* REQUIRED WORK *
Show all lines of the listing that contain the word "Screenshot".
================
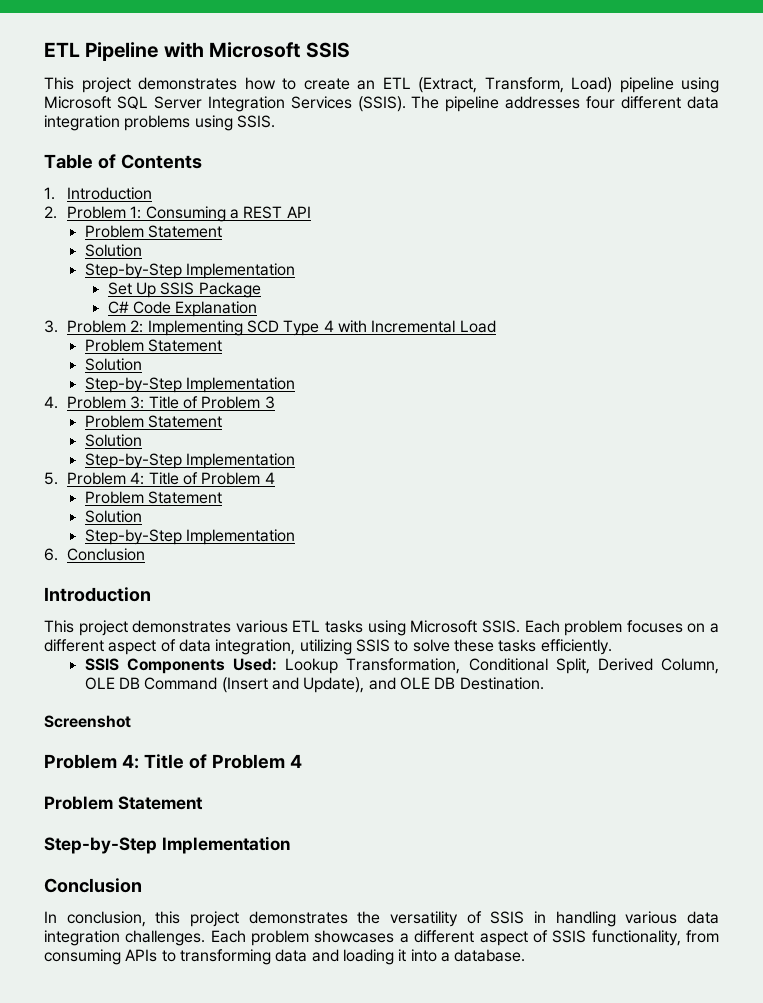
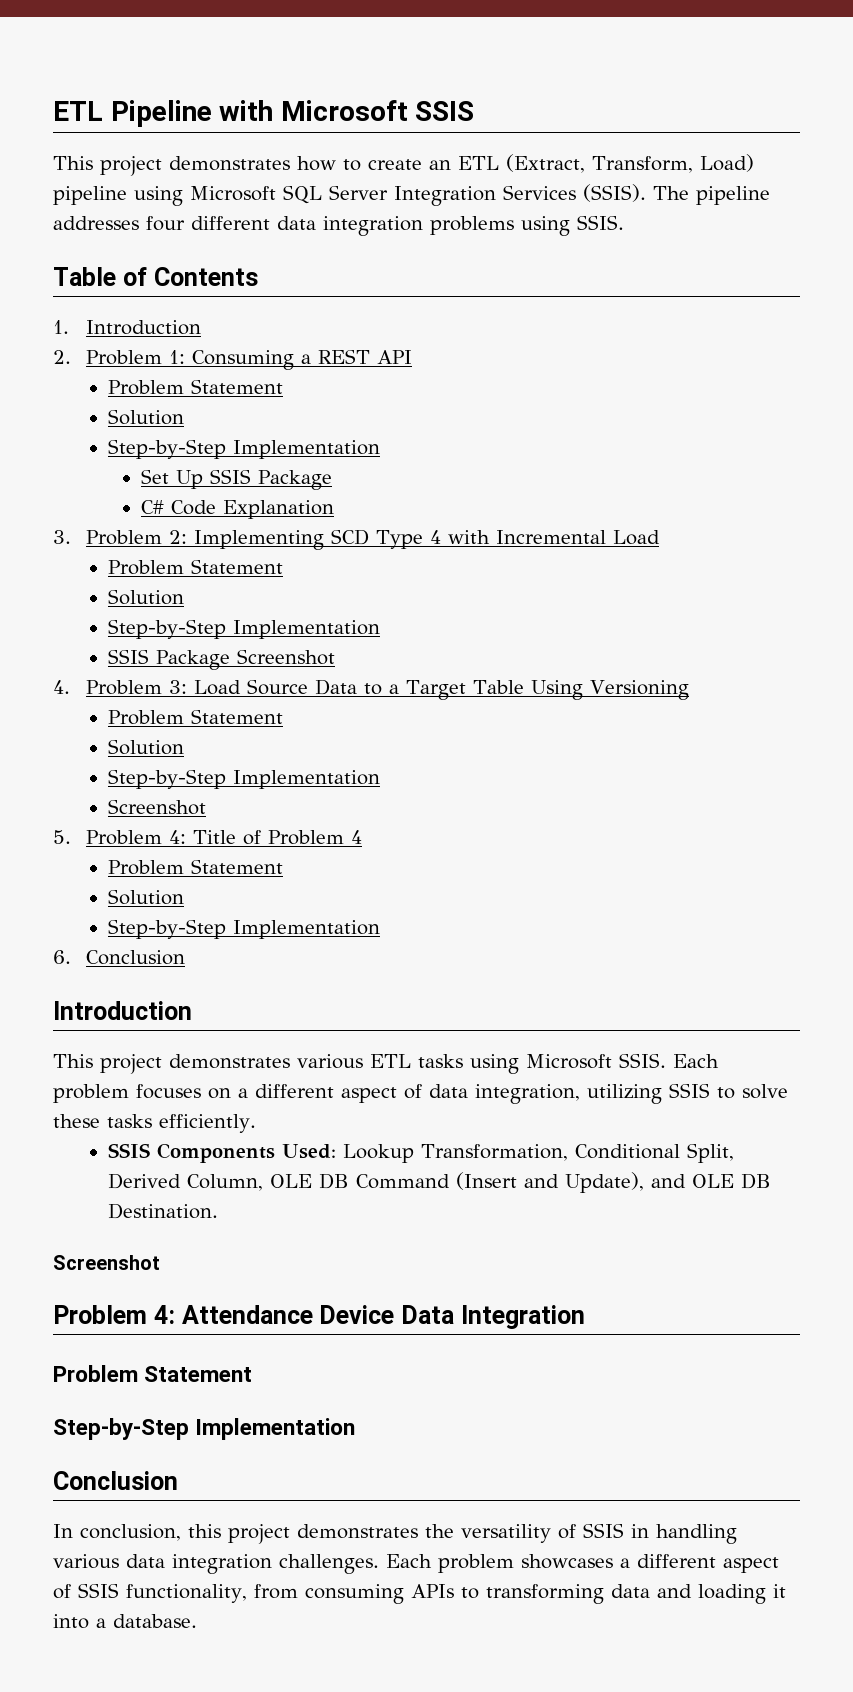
+ SSIS Package Screenshot
- 4. Problem 3: Title of Problem 3
+ 4. Problem 3: Load Source Data to a Target Table Using Versioning
  Problem Statement
  Solution
  Step-by-Step Implementation
+ Screenshot
  SSIS Components Used: Lookup Transformation, Conditional Split, Derived Column, OLE DB Command (Insert and Update), and OLE DB Destination.
  Screenshot
- Problem 4: Title of Problem 4
+ Problem 4: Attendance Device Data Integration

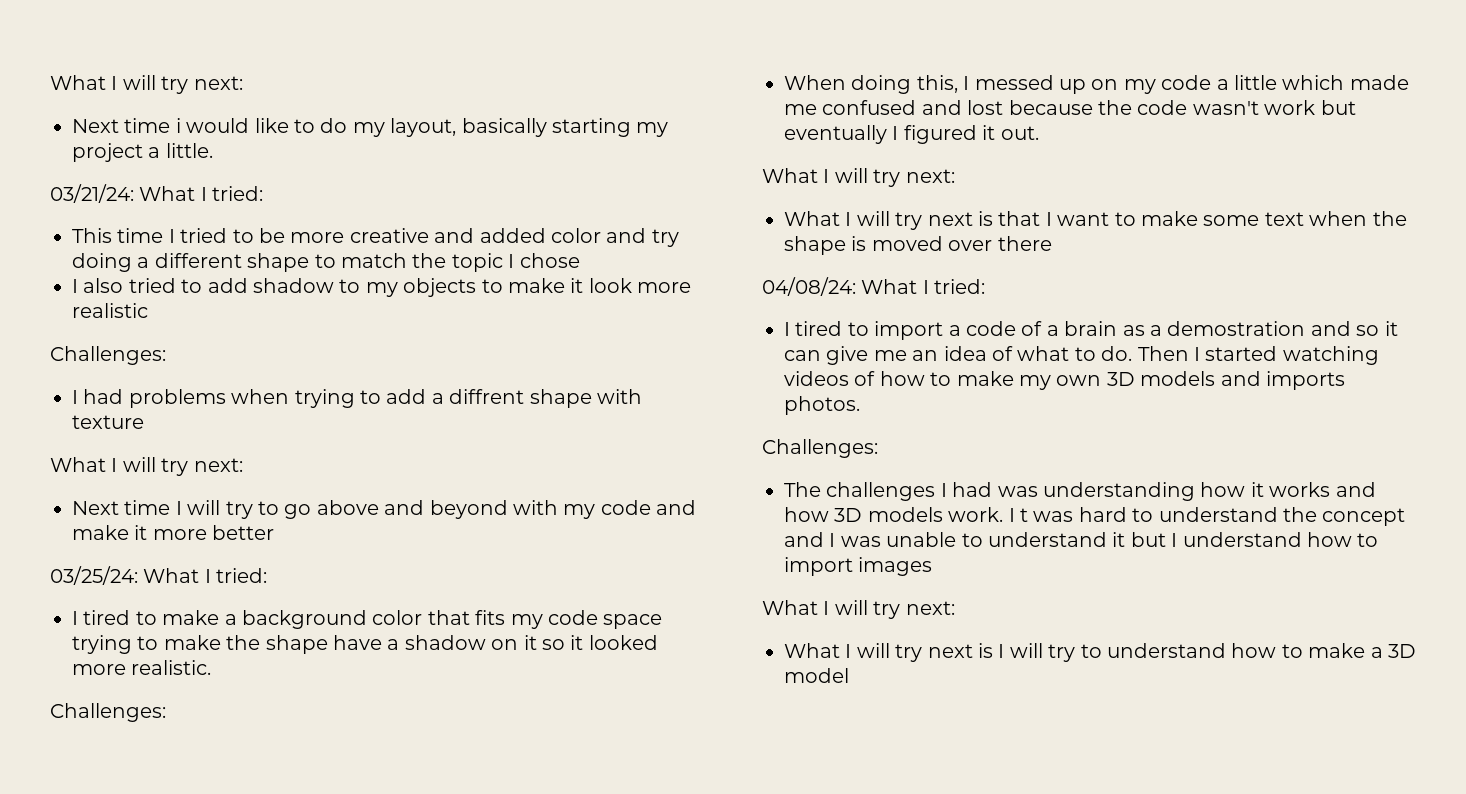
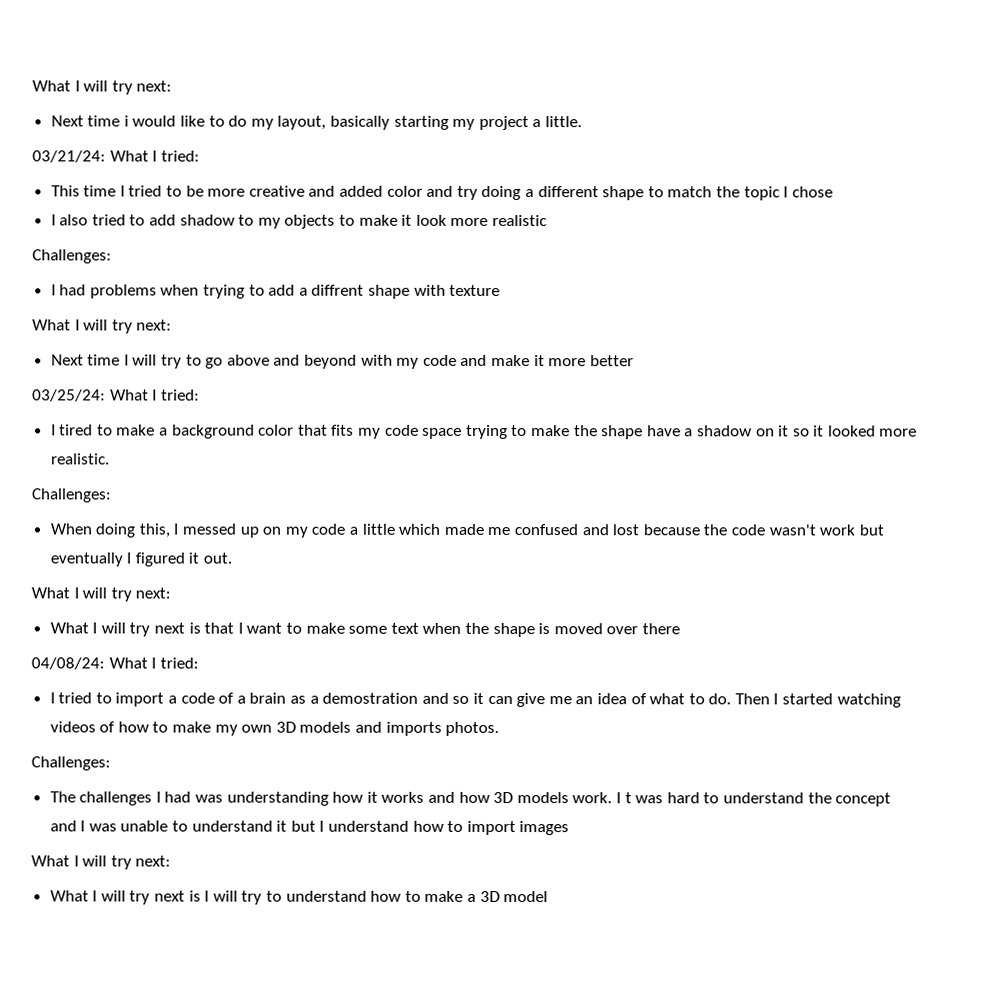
- I tired to import a code of a brain as a demostration and so it can give me an idea of what to do.
+ I tried to import a code of a brain as a demostration and so it can give me an idea of what to do.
================
* FINISHED TASK *
+ SSIS Package Screenshot
+ Screenshot
  Screenshot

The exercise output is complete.